(Beginning of DATASET RECORDS)

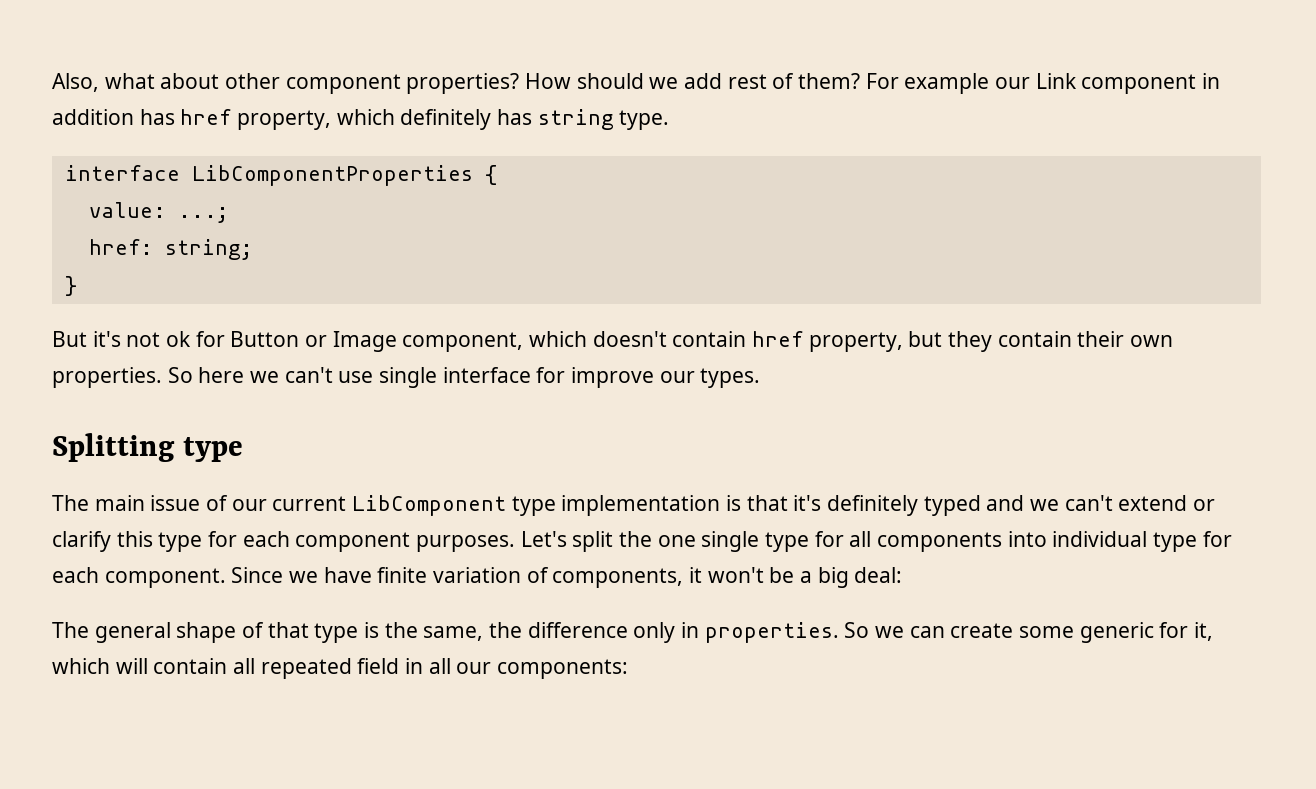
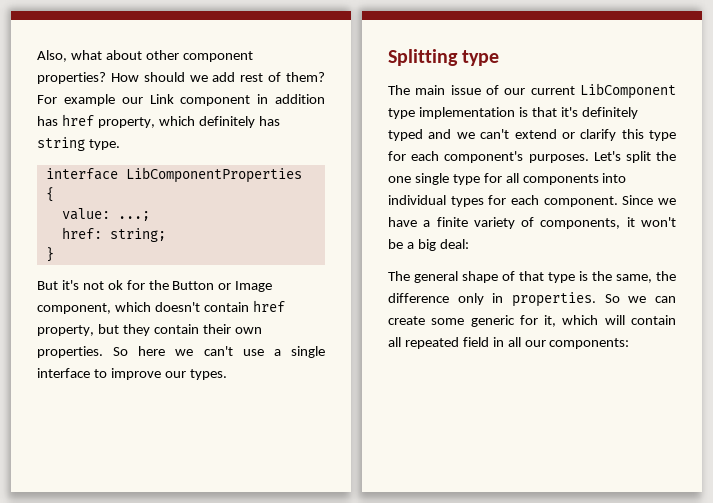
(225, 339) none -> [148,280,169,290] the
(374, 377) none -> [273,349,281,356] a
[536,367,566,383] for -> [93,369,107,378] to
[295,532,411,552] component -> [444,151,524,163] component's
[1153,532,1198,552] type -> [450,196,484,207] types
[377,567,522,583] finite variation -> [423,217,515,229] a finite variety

(End of DATASET RECORDS)

**EXERCISE PROMPT:**
Every entry above needs to be duplicated exactly, without its images.

**EXERCISE SOLUTION:**
(225, 339) none -> [148,280,169,290] the
(374, 377) none -> [273,349,281,356] a
[536,367,566,383] for -> [93,369,107,378] to
[295,532,411,552] component -> [444,151,524,163] component's
[1153,532,1198,552] type -> [450,196,484,207] types
[377,567,522,583] finite variation -> [423,217,515,229] a finite variety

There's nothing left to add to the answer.